§ MATERIAL FOR THIS TASK:
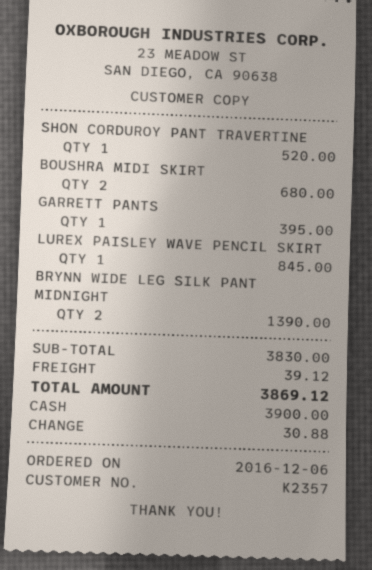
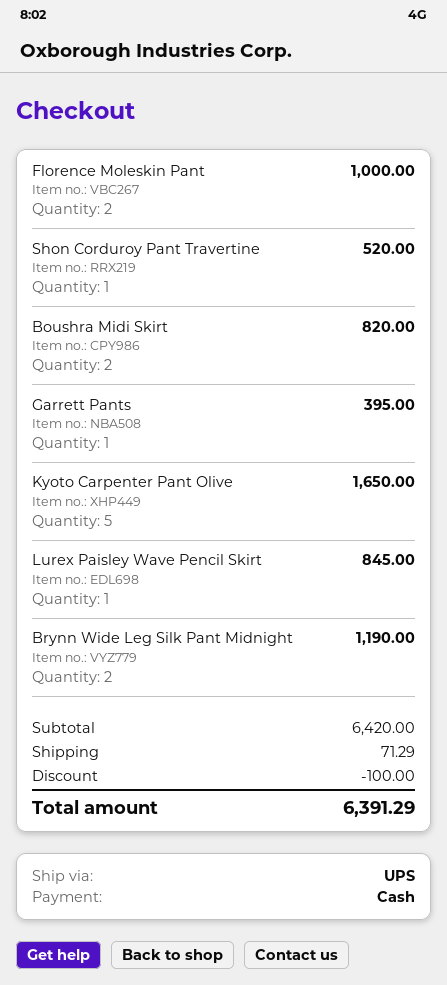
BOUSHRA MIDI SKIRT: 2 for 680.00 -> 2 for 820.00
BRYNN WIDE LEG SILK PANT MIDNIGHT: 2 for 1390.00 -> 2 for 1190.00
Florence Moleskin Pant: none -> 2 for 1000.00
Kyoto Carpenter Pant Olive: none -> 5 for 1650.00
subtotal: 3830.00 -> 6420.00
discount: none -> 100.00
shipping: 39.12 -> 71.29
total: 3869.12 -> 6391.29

§ TASK OBJECTIVE: Could you retype the whole listing word for word, minus its pictures?

§ RESPONSE:
BOUSHRA MIDI SKIRT: 2 for 680.00 -> 2 for 820.00
BRYNN WIDE LEG SILK PANT MIDNIGHT: 2 for 1390.00 -> 2 for 1190.00
Florence Moleskin Pant: none -> 2 for 1000.00
Kyoto Carpenter Pant Olive: none -> 5 for 1650.00
subtotal: 3830.00 -> 6420.00
discount: none -> 100.00
shipping: 39.12 -> 71.29
total: 3869.12 -> 6391.29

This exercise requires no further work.